Two functional muscle groupings during postural equilibrium tasks in
standing cats.
Jacobs, Ron and Jane M. Macpherson.
R. S. Dow Neurological Sciences Institute.
APStracts 3:0141N, 1996.
SUMMARY AND CONCLUSIONS
1. This study examined the relation between EMG activation and the contact
force and joint torques of the left hindlimb during postural equilibrium tasks
in the standing cat. It is the appropriate application of force by the limbs
against the support surface that allows the animal to control its center of
mass and maintain equilibrium. 2. Cats were trained to stand quietly on a
moveable force platform. During quiet stance, the cat was perturbed by a
platform translation in each of 12 directions evenly spaced in the horizontal
plane. Electromyographic (EMG) activity of mono- and biarticular thigh
muscles, three-dimensional ground reaction force under the paw (contact
force), and kinematics of the hindlimb segments were recorded.
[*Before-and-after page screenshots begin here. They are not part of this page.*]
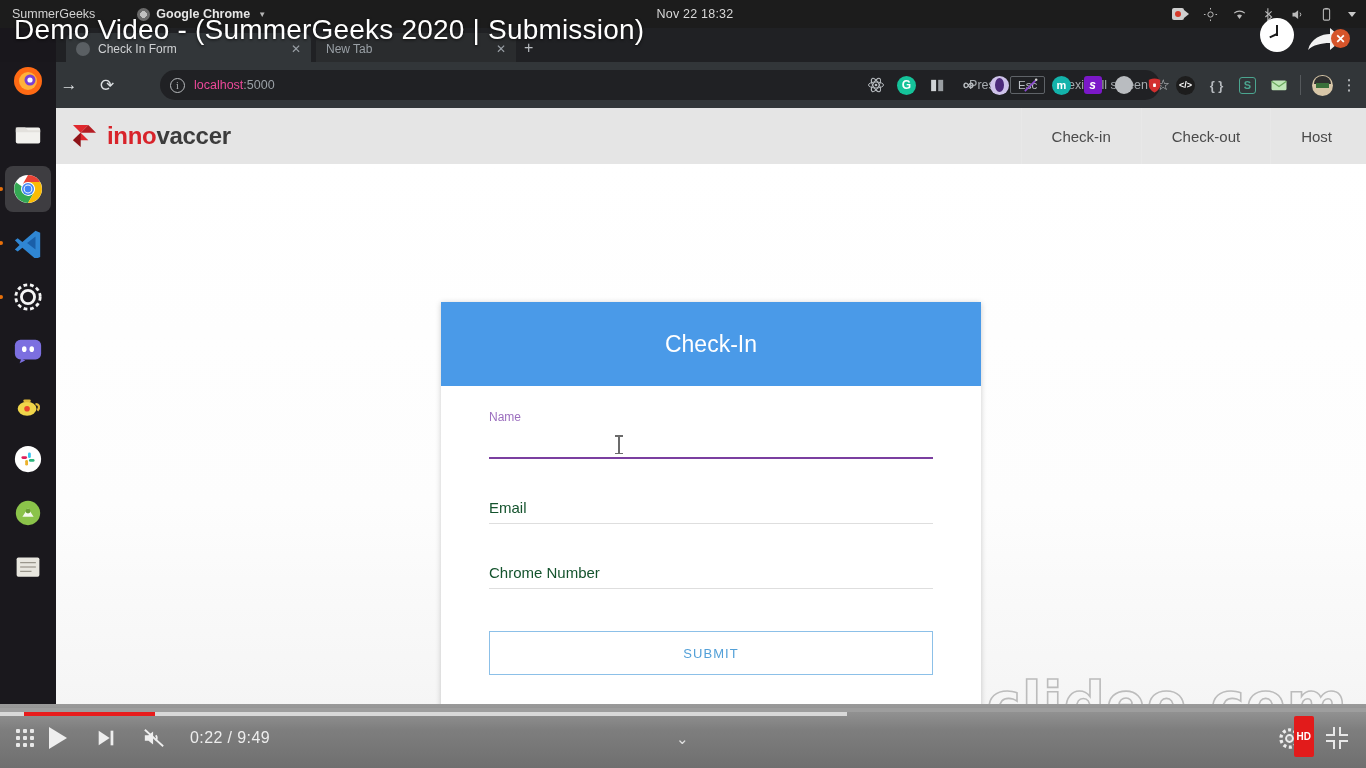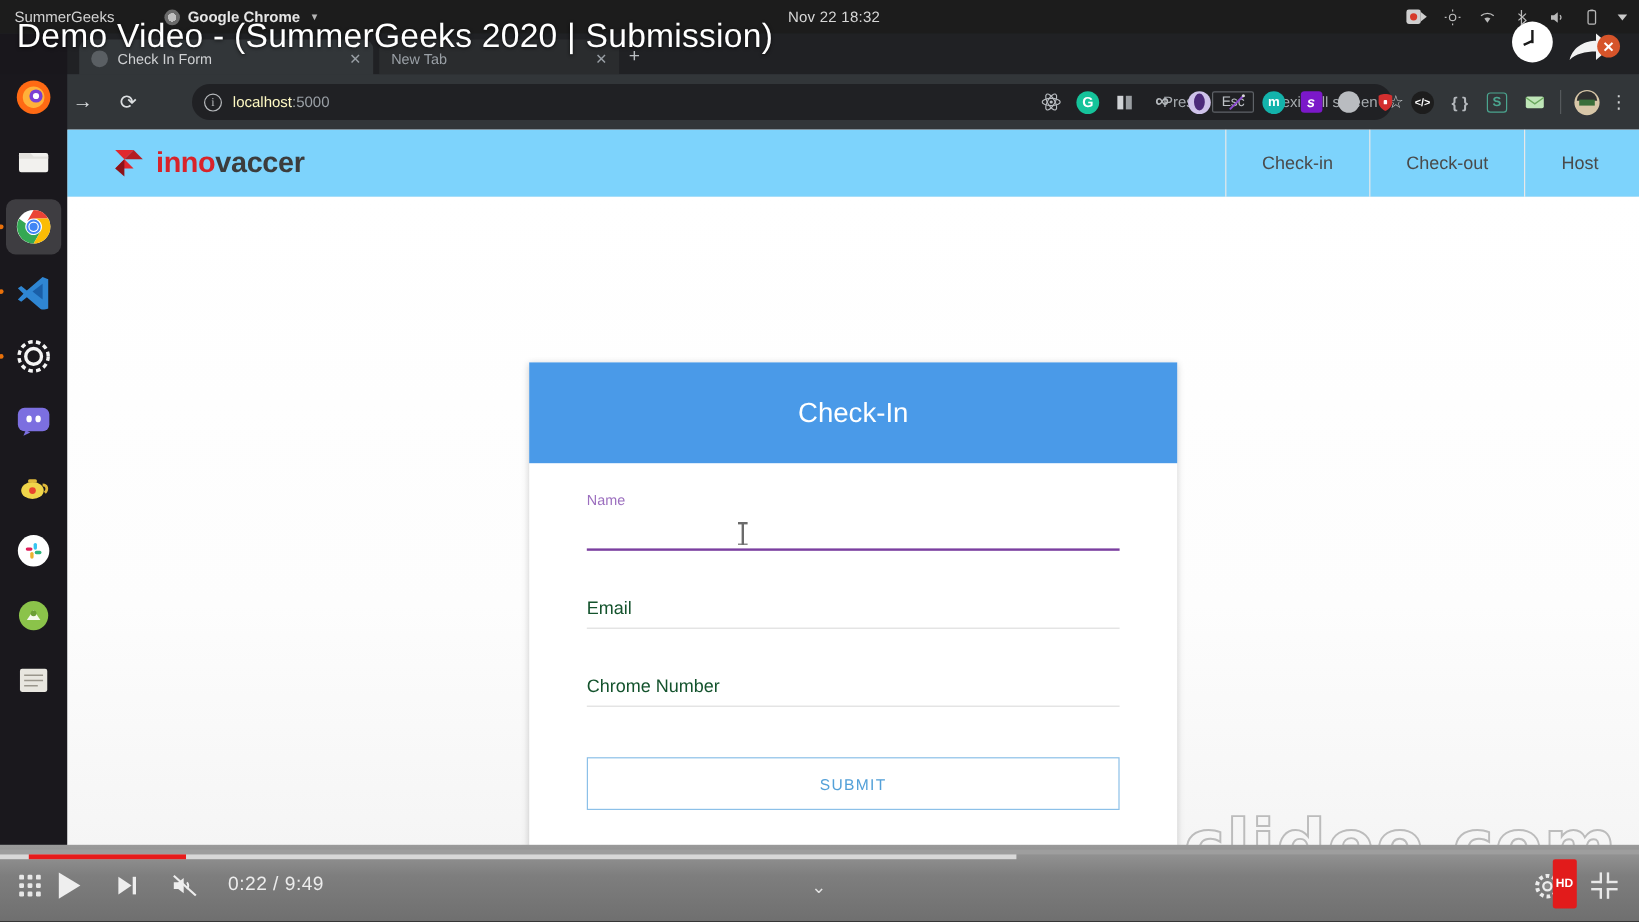--- a/index.html
+++ b/index.html
@@ -51,35 +51,34 @@
   .toolbar { position:relative; height:46px; background:#323639; display:flex; align-items:center; }
   .nav-btn { width:30px;height:30px;margin-left:8px; display:flex;align-items:center;justify-content:center; color:#dcdfe1; font-size:17px;}
   .nav-btn:first-child{ margin-left:16px;}
   .omnibox {
     position:absolute; left:160px; top:8px; width:1000px; height:30px;
     background:#202124; border-radius:15px; display:flex; align-items:center; padding:0 10px;
   }
   .omni-info{ width:15px;height:15px;border-radius:50%;border:1.4px solid #b7babd; color:#b7babd; font-size:10px;
               display:flex;align-items:center;justify-content:center; font-family:"Liberation Serif",serif; flex:0 0 auto;}
   .omni-url{ margin-left:9px; font-size:12.5px; color:#e8eaed;}
-  .omni-url .host{ color:#fef9c3;} .omni-url .port{ color:#9aa0a6;}
+  .omni-url .host{ color:#ec4899;} .omni-url .port{ color:#9aa0a6;}
   .omni-fs { margin-left:auto; display:flex; align-items:center; gap:9px; color:#a6abaf; font-size:12.5px; padding-right:2px;}
   .esc-key{ border:1px solid #5f6368; border-radius:2px; padding:2px 7px; font-size:11.5px; color:#bdc1c6;}
   .star { position:absolute; right:196px; top:14px; color:#c7cacd; font-size:15px;}
   .ext-row{ position:absolute; right:8px; top:0; height:46px; display:flex; align-items:center; gap:0; }
   .ext{ width:23px;height:23px; margin:0 4px; display:flex;align-items:center;justify-content:center; font-size:11px; font-weight:700;}
   .ext-sep{ width:1px;height:20px;background:#55595c;margin:0 6px;}
   .kebab{ color:#cfd2d4; font-size:15px; width:18px; text-align:center; margin-left:2px;}
 
   
   .page { position:absolute; top:80px; left:56px; width:1310px; height:624px; background:#fff; overflow:hidden; }
   .site-header {
-    position:relative; height:56px; background:#7dd3fc; display:flex; align-items:center;
+    position:relative; height:56px; background:#e5e5e5; display:flex; align-items:center;
     box-shadow: 0 1px 3px rgba(0,0,0,.16);
-    padding-left: 23px;
   }
   .brand { display:flex; align-items:center; gap:10px; margin-left:16px; }
   .brand-mark { width:25px; height:24px; position:relative; flex:0 0 auto;}
   .brand-txt { font-size:24px; font-weight:700; letter-spacing:-.3px; }
   .brand-txt .a{ color:#d8232a; } .brand-txt .b{ color:#3c3c3c; }
   .site-nav { margin-left:auto; display:flex; height:56px; align-items:stretch; }
   .nav-link {
     display:flex; align-items:center; padding:0 30px; font-size:15px; color:#4a4a4a;
     border-left:1px solid #e8e8e8;
   }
Net joint
torques were computed using inverse dynamics. The analysis focused on the
functional organization of the rapid, automatic postural response in relation
to the sagittal plane contact force and joint torques. 3. The muscles of the
thigh were subdivided into two functional groups, based on the relationship of
the evoked response to the various components of the sagittal plane contact
force or joint torques. The first group, consisting of the monoarticular and
some biarticular muscles, was correlated with the vertical force component,
Fz. The second group, consisting of a separate group of biarticular muscles,
was correlated with the difference between knee and hip torque. This torque
difference is a function of both sagittal plane force components, Fz and Fy,
and is related to contact force direction. 4. It is suggested that this
subdivision of muscle activations reflects a neural strategy of parallel
control of the two muscle groups in relation to their influence on Fz and Fy.
Such a control mechanism could be a strategy for simplifying the control of
the multisegmented limb in contact force tasks such as maintaining postural
equilibrium.
Received 24 January 1996; accepted in final form 4 June 1996.
APS Manuscript Number J45-6.
Article publication pending J. Neurophysiol.